The 93rd Academy Awards To Honor The Year’s Best Films
After a two month delay due to COVID-19, all eyes are on the Academy Awards ceremony April 25
April 19, 2021
As we move through the month of April, we have something to look forward to when it comes to its inevitably speedy close. This year, the 93rd Academy Awards will celebrate the films of the year 2020 and those of early 2021. The awards take place April 25 at 7 p.m. on ABC two months later than originally scheduled.
The last Academy Awards ceremony in 2020 was cancelled due to the rapid spread of COVID-19 throughout the nation.
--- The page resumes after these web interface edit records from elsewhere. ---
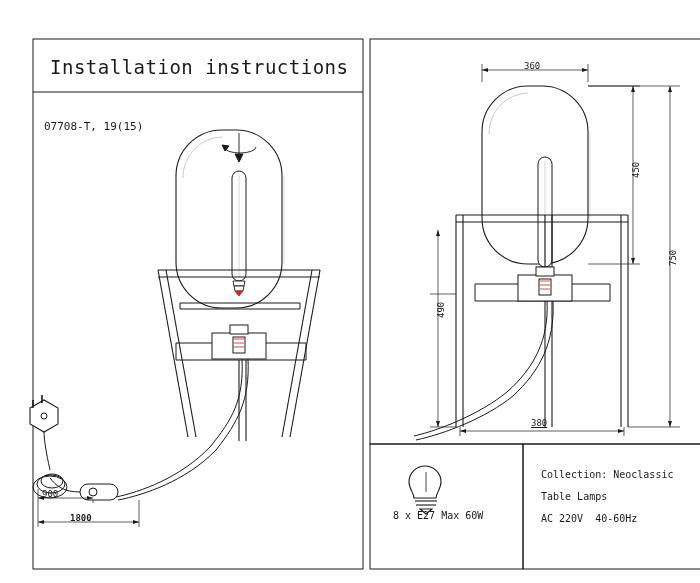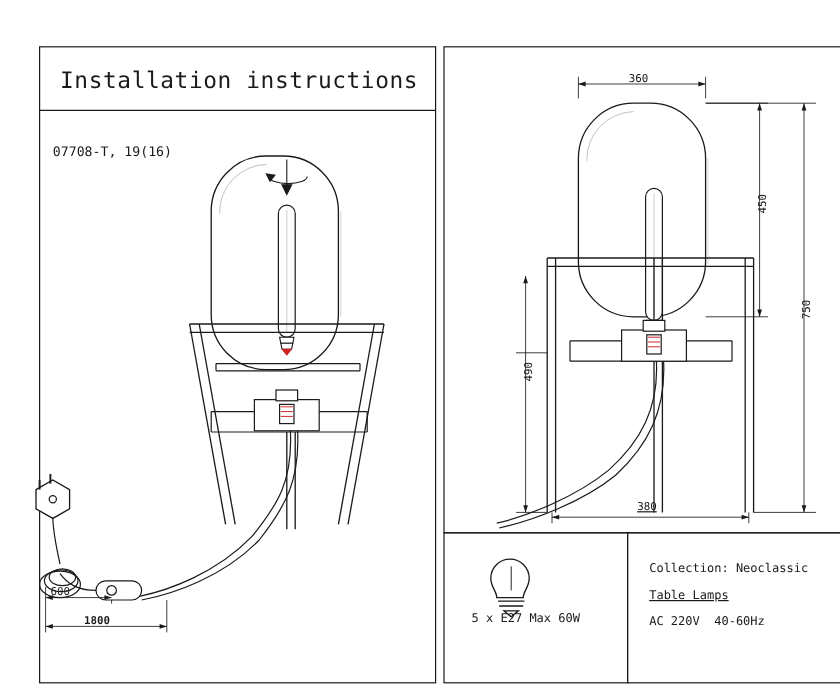"07708-T, 19(16)" div.txt { text: 16 -> 15 }
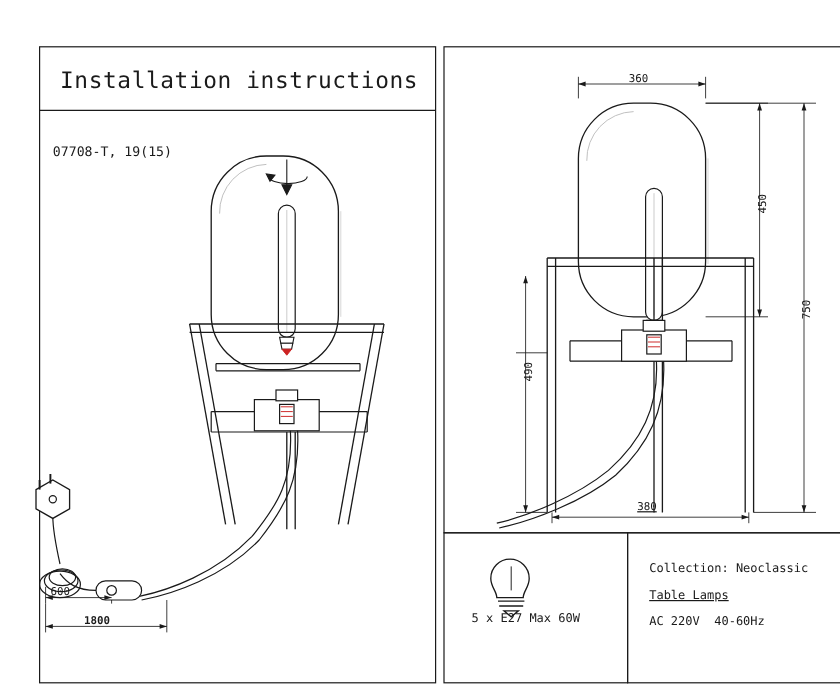"600" div.txt { text: 600 -> 900 }
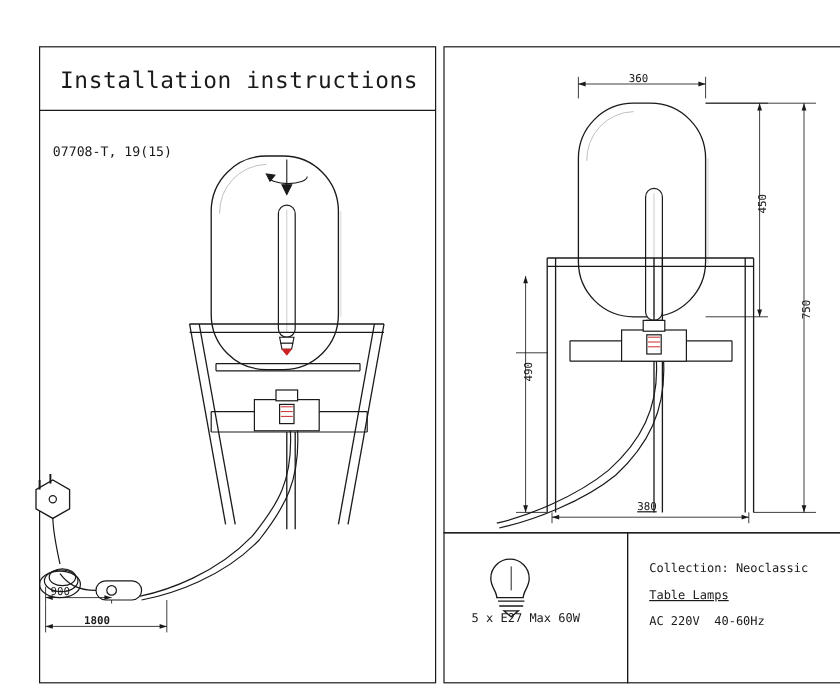"Table Lamps" #spec-line-2 { text-decoration: underline -> none }
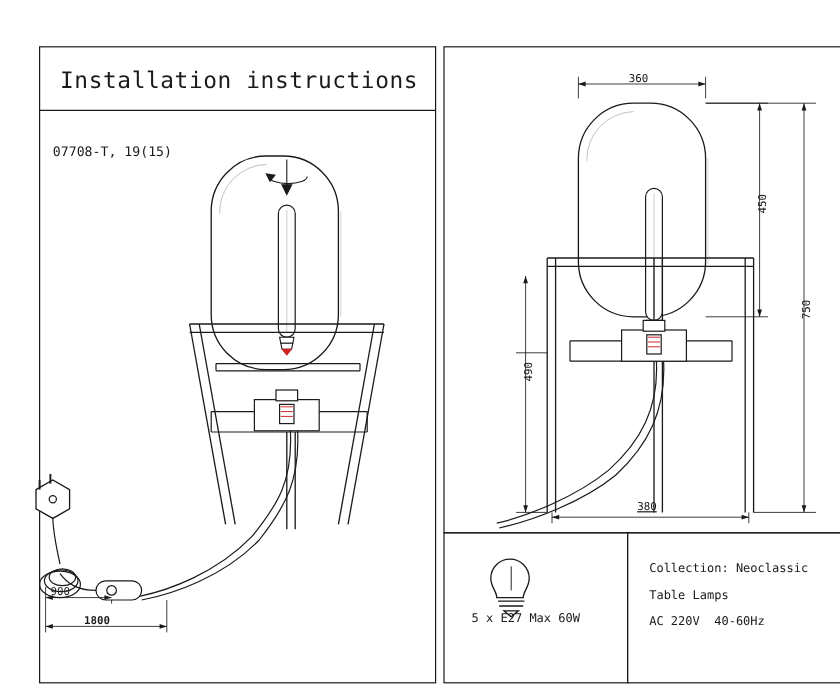"5 x E27 Max 60W" div.specline { text: 5 -> 8 }
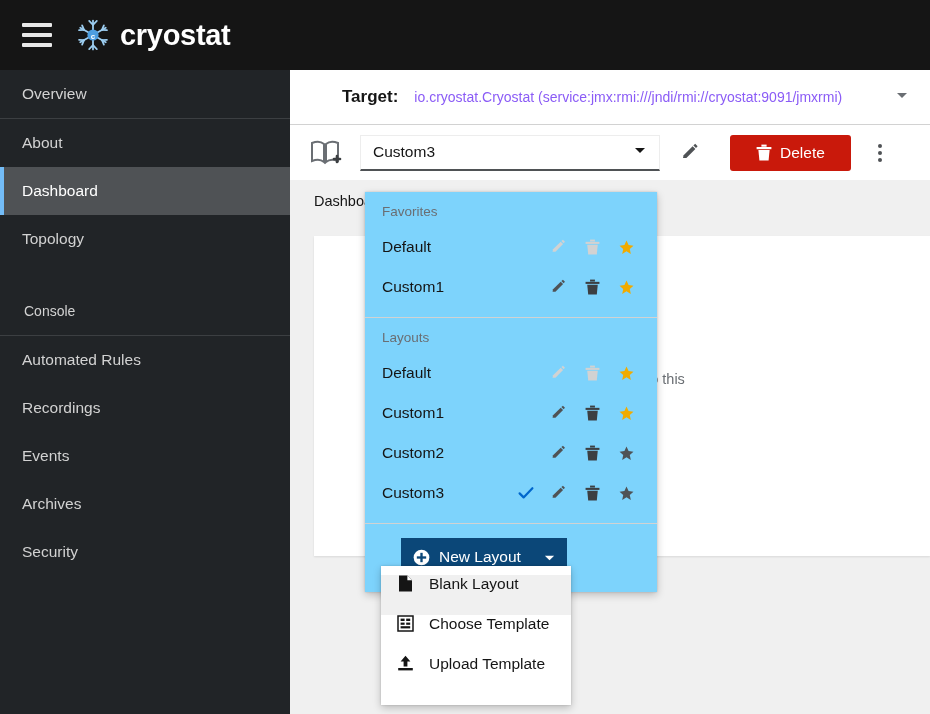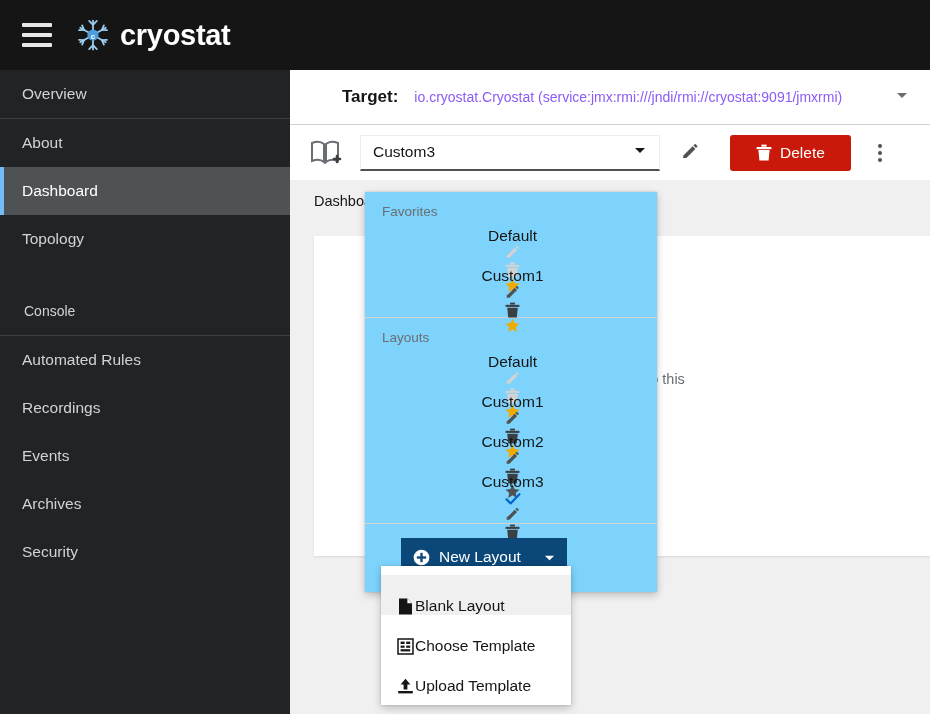"Default" .menu-row { flex-direction: column -> none }
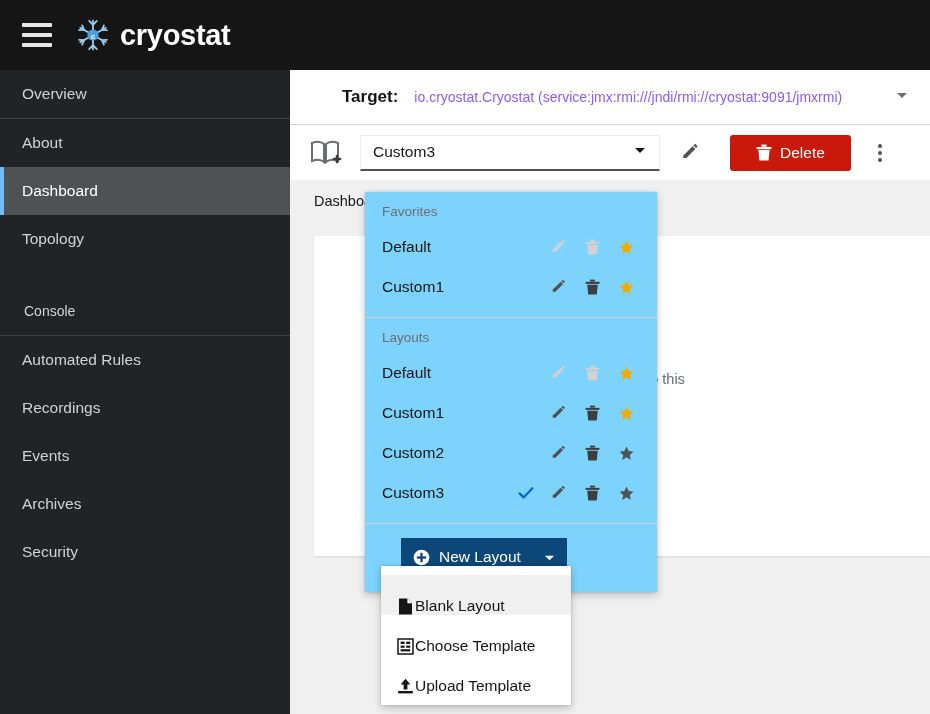"Blank Layout" .sub-row { align-items: flex-end -> flex-start; gap: 0 -> 14px }
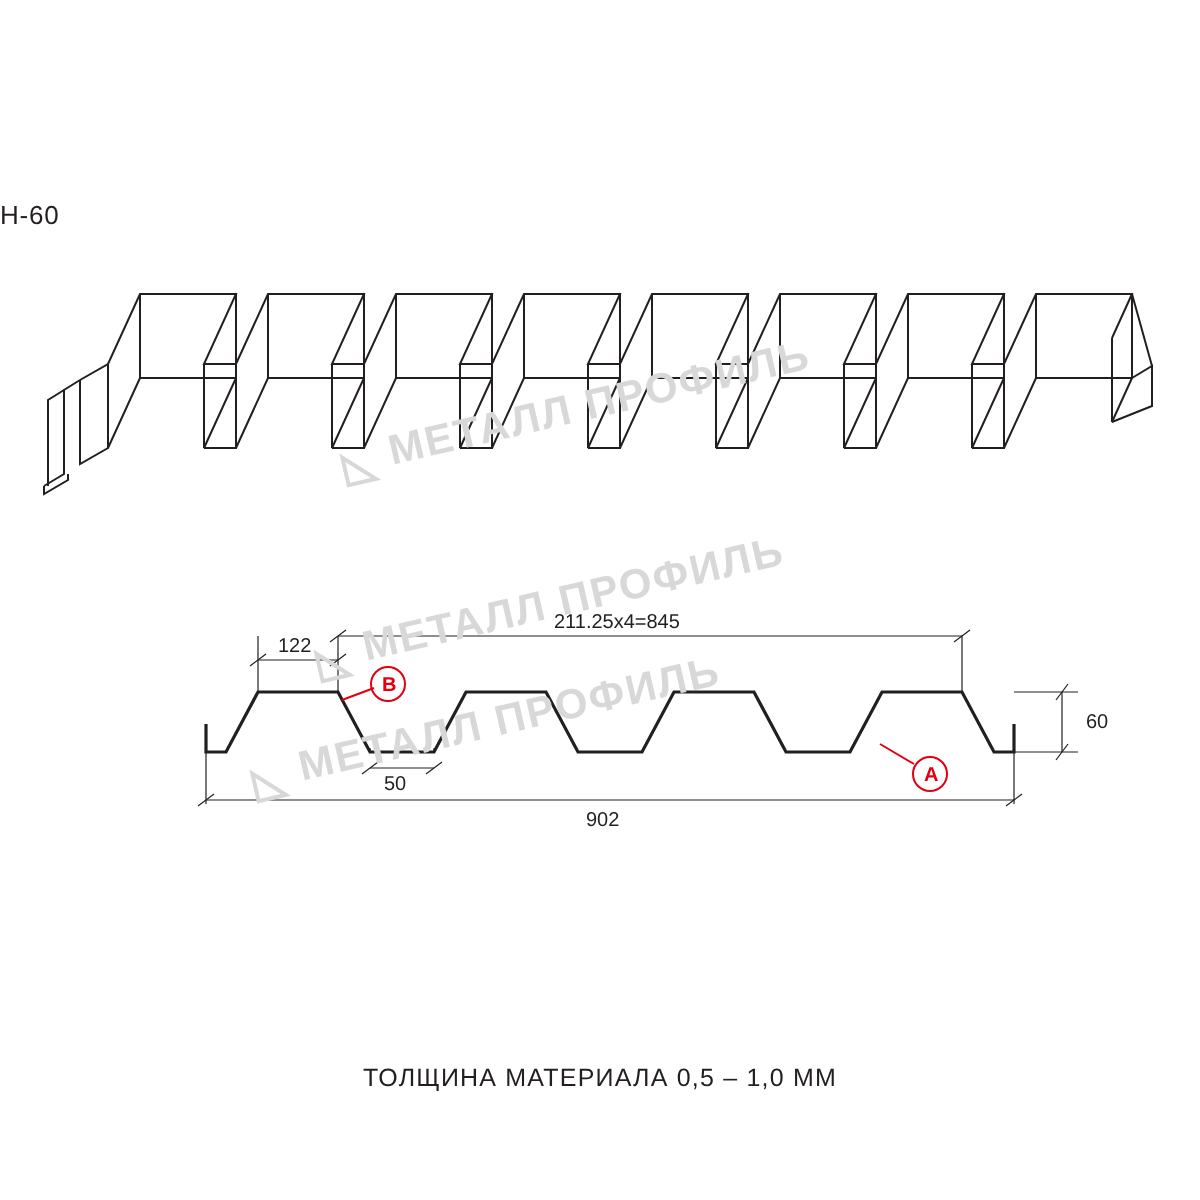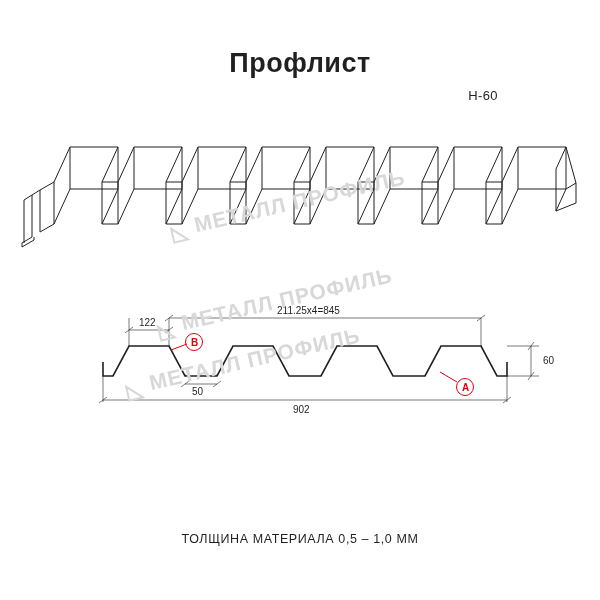"Профлист" div.title { html: <div>Профлист</div> -> none }
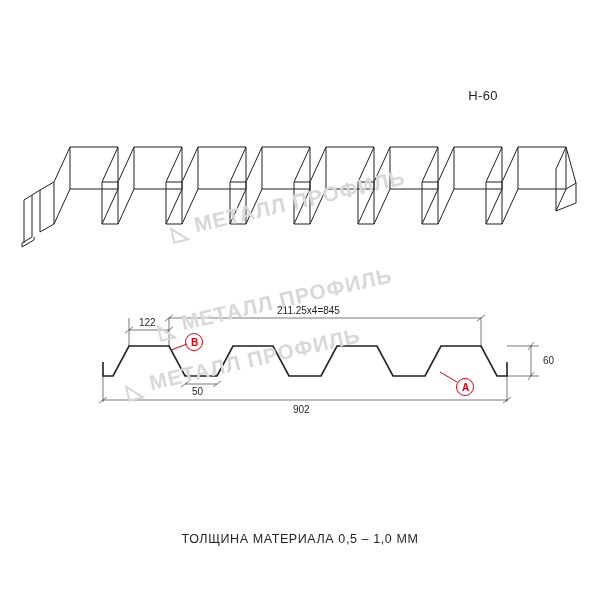"Н-60" .subtitle { text-align: right -> left; top: 88px -> 100px }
This year’s COVID-safe ceremony will be celebrating such nominated films as “Judas and the Black Messiah”, “Mank”, and “Borat Subsequent Moviefilm: Delivery of Prodigious Bribe to American Regime for Make Benefit Once Glorious Nation of Kazakhstan”.
The gallery below will show all of the nominees for this year’s Oscars, including my own predictions for its winners in blue (with no explanations, of course).
Oscars Nominees by Paige Bostic
In celebration of this upcoming ceremony, here are some fun facts to hold us over until the awards!
- The youngest Oscar winner in history is Tatum O’Neal, who won Best Supporting Actress in the 1973 film “Paper Moon” at 10 years old.
- The person who has won the most Academy Awards is Katherine Hepburn, who has won four of them, all for Best Actress!
- The reason the awards are called “Oscars” is that Academy executive secretary Margaret Herrick claimed the figures reminded her of her Uncle Oscar in 1939.
- The actual award is made of solid bronze and coated with gold, making it quite heavy.
- Walt Disney holds the record for most Academy Award nominations, with a cool and breezy 59.
- Three films hold a record of most Oscars won: “Titanic” (1997), “The Lord of the Rings: Return of the King” (2003), and “Ben-Hur” (1959). They each have 11!
- Both installments of the “Godfather” films have won Oscars — the only film sequence to do so.
- Christopher Plummer is the oldest individual to have won at Oscar. He did so at 82.
- The Academy Awards is an expensive affair, costing $44 million on average!
- The record for the shortest award-winning speech is held by Patty Duke, who gave a short and sweet “thank you”.